ENTRIES PROVIDED -
────────────────────────────────────────

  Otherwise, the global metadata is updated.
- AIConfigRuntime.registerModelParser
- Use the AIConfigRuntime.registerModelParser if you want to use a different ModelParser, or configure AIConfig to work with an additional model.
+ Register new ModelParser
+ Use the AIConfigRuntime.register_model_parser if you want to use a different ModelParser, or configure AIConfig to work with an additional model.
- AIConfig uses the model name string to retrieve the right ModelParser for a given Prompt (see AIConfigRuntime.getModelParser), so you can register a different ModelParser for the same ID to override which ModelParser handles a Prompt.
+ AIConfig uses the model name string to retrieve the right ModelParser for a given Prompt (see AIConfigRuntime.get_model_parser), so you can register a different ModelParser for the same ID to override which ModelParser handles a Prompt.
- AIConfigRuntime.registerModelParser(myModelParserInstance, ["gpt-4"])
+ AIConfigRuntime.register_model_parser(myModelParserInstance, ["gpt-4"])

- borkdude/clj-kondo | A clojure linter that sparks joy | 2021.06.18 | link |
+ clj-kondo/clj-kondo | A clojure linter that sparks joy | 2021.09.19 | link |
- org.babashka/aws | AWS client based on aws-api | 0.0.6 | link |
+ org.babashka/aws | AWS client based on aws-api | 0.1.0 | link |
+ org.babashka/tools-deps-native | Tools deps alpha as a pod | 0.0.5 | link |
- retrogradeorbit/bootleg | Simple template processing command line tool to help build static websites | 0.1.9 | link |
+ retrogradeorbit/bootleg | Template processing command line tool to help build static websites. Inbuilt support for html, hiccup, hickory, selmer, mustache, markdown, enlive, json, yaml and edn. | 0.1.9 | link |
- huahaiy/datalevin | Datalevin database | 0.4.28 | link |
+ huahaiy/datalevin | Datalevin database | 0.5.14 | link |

────────────────────────────────────────

WHAT TO DO - Only a verbatim transcription of the lines from the one containing "0.0.5 | link |" through the last line of the records counts as the answer.

ANSWER BOX -
+ org.babashka/tools-deps-native | Tools deps alpha as a pod | 0.0.5 | link |
- retrogradeorbit/bootleg | Simple template processing command line tool to help build static websites | 0.1.9 | link |
+ retrogradeorbit/bootleg | Template processing command line tool to help build static websites. Inbuilt support for html, hiccup, hickory, selmer, mustache, markdown, enlive, json, yaml and edn. | 0.1.9 | link |
- huahaiy/datalevin | Datalevin database | 0.4.28 | link |
+ huahaiy/datalevin | Datalevin database | 0.5.14 | link |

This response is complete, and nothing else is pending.